EXERCISE DETAILS: Print the records below exactly, and do not carry over any picture.

DATA TO PROCESS:
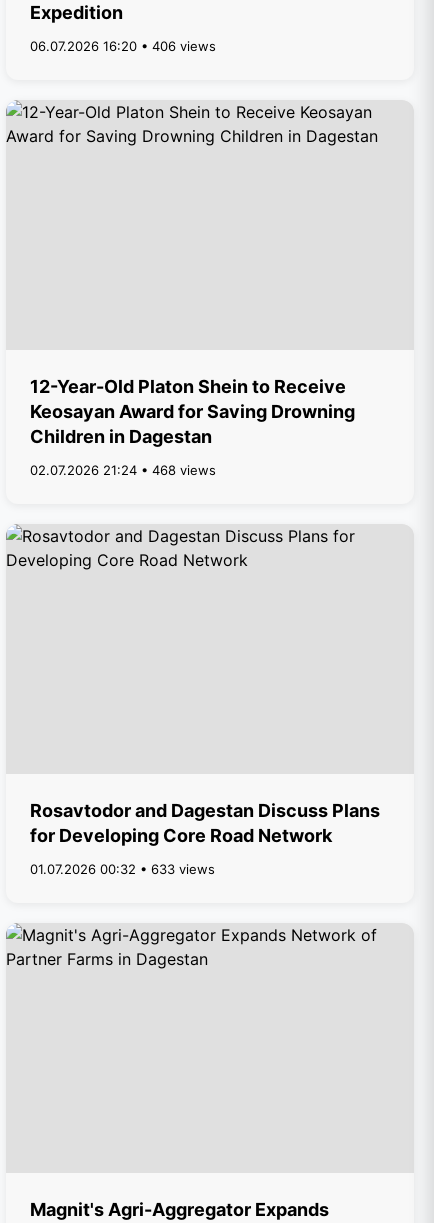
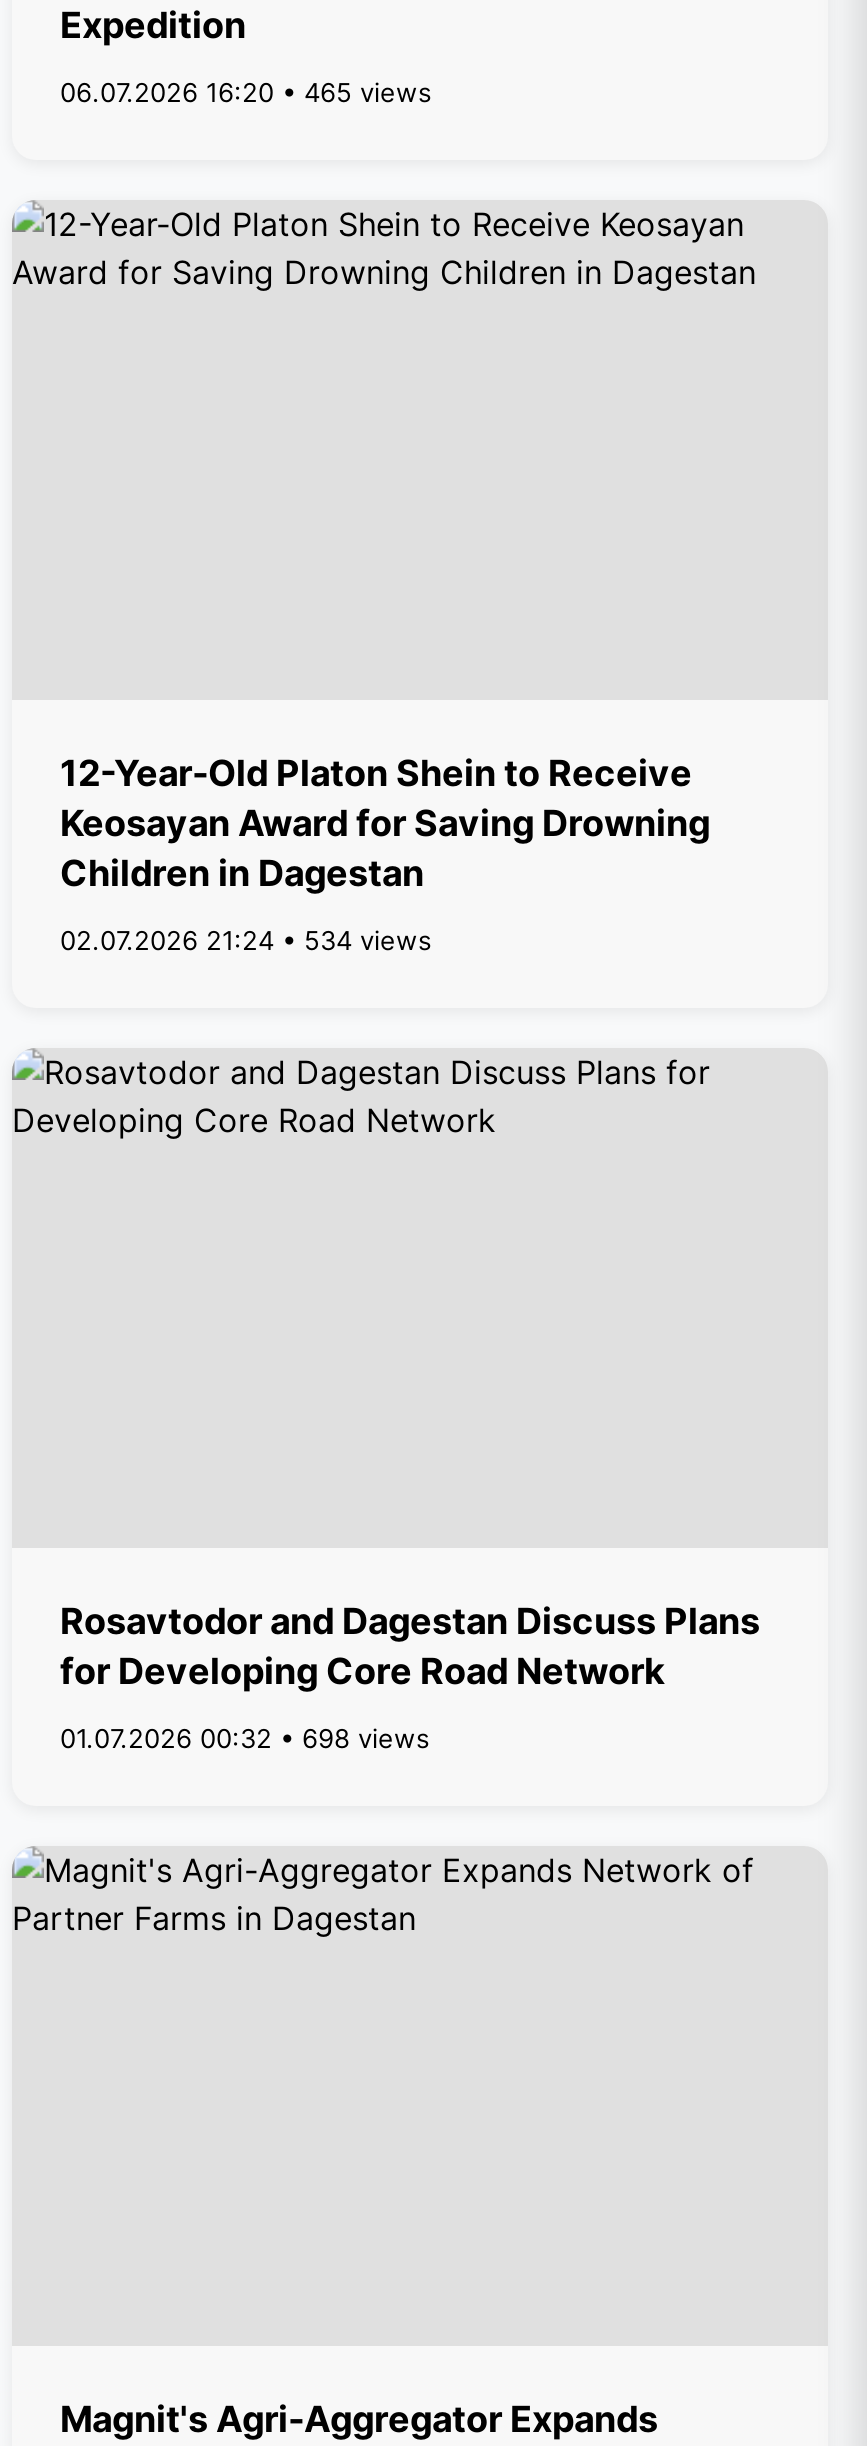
- 06.07.2026 16:20 • 406 views
+ 06.07.2026 16:20 • 465 views

- 02.07.2026 21:24 • 468 views
+ 02.07.2026 21:24 • 534 views

- 01.07.2026 00:32 • 633 views
+ 01.07.2026 00:32 • 698 views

RESPONSE TO THIS EXERCISE:
- 06.07.2026 16:20 • 406 views
+ 06.07.2026 16:20 • 465 views

- 02.07.2026 21:24 • 468 views
+ 02.07.2026 21:24 • 534 views

- 01.07.2026 00:32 • 633 views
+ 01.07.2026 00:32 • 698 views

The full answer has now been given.